Sweet surprises near Yosemite

Ride the Sugar Pine Railroad, then savor an extraordinary meal

Amy McConnell

Tell someone you're going to Fish Camp, Sugar Pine, or Oakhurst, and chances are you'll get a blank stare. Say they're the towns strung along State 41, south of Yosemite National Park, and suddenly you're no longer speaking Greek.

Yosemite is the brand-name destination in these parts. Still, with all due respect to the park, it's not all there is. For a day or two, anyway, forget about Yosemite and explore the three towns just south of the park boundary and the surrounding portion of Eastern Madera County. Your rewards: A train ride powered by a rare logging locomotive, an eyeful of some of the world's most massive giant sequoias (minus the crowds), and one of the most memorable meals anywhere in California.

Ride the rails, revel in romance

"People don't realize what it took to build America, and the Sugar Pine Railroad was part of it," says Max Stauffer, president of the Yosemite Mountain Sugar Pine Railroad, a narrow-gauge railroad that once played a key role in transporting lumber for the central Sierra's largest, most important logging company. "The need for wood was as much a part of Western history as the Gold Rush."

Southern Yosemite travel planner

So, for the past 20 years, Stauffer has been inviting visitors to experience that history firsthand. On narrated rides aboard the Sugar Pine Railroad, you sit in a passenger car carved from huge logs, connected to one of the last intact Shay locomotives remaining in the world. As you listen to the whistle scream and watch steam shoot up through the trees, parting the branches with a flurry of wind, you will understand what draws rail fans here from all over the world. The locomotive's ability to climb steep grades and negotiate rugged terrain still stands out as one of the technological marvels of the 19th century.

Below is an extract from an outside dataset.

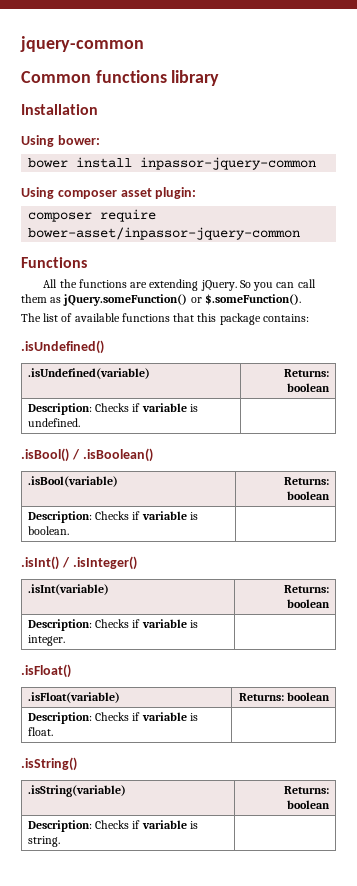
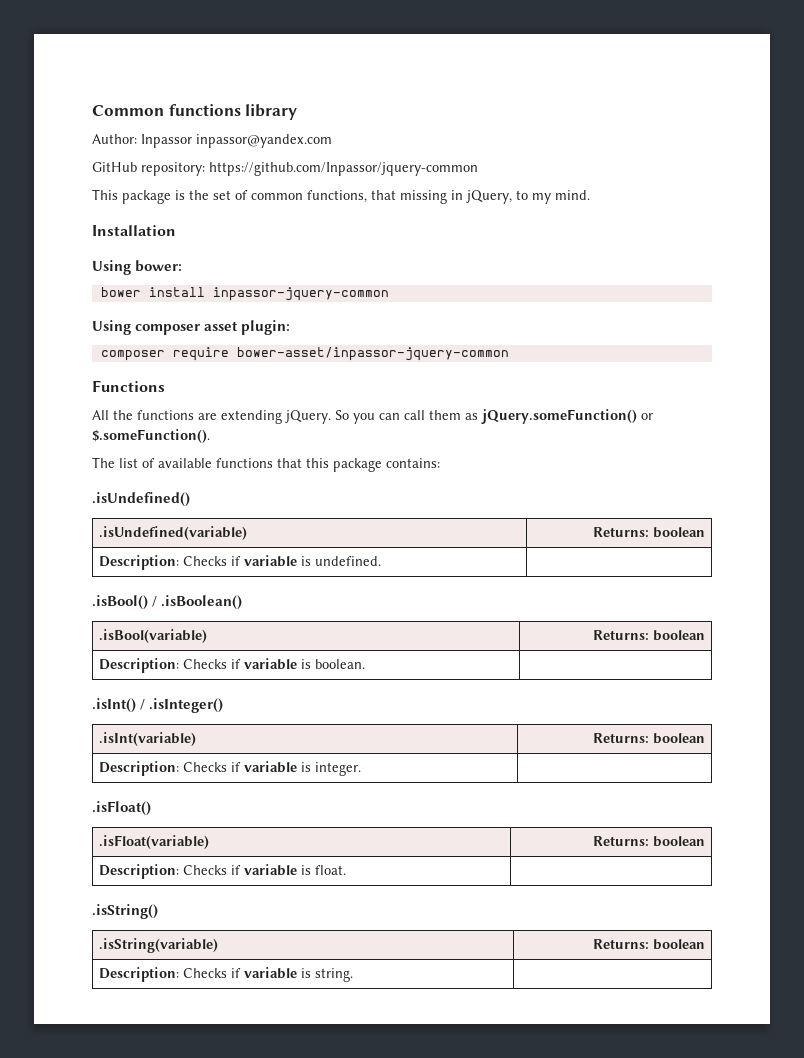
[20,36,144,52] jquery-common // -> (92, 110) none
(220, 78) none -> [92,134,332,148] [92,162,478,176] [92,189,590,204] // Author: Inpassor inpassor@yandex.com // GitHub repository: https://github.com/Inpassor/jquery-common // This package is the set of common functions, that missing in jQuery, to my mind.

Marvels of a different kind are close at hand: the Mariposa Grove of Big Trees, at the southern tip of Yosemite, and, just outside the park boundary, the Nelder Grove―both home to some of the world's largest giant sequoias. At the Nelder Grove, you're likely to have the enormous trees all to yourself.

Down in Oakhurst, indulge in another wonder―this time at Erna's Elderberry House, a four-star Relais & Chateaux restaurant that's almost as much of an institution as the steam train and the sequoias. In 1983, Erna Kubin-Clanin, a native of Austria, chose to open her restaurant in Oakhurst, of all places, because, as she puts it, "it's almost like Europe, only without the ancient little villages."

"People all have the same question: 'Why here?'" Kubin-Clanin says. "I don't think it's that unusual. You have Yosemite right here. You have this wonderful combination of wilderness and elegance."

A combination that's best experienced if you also spend the night in one of the 10 enchanting guest rooms of her Château du Sureau next door―like a castle in the woods.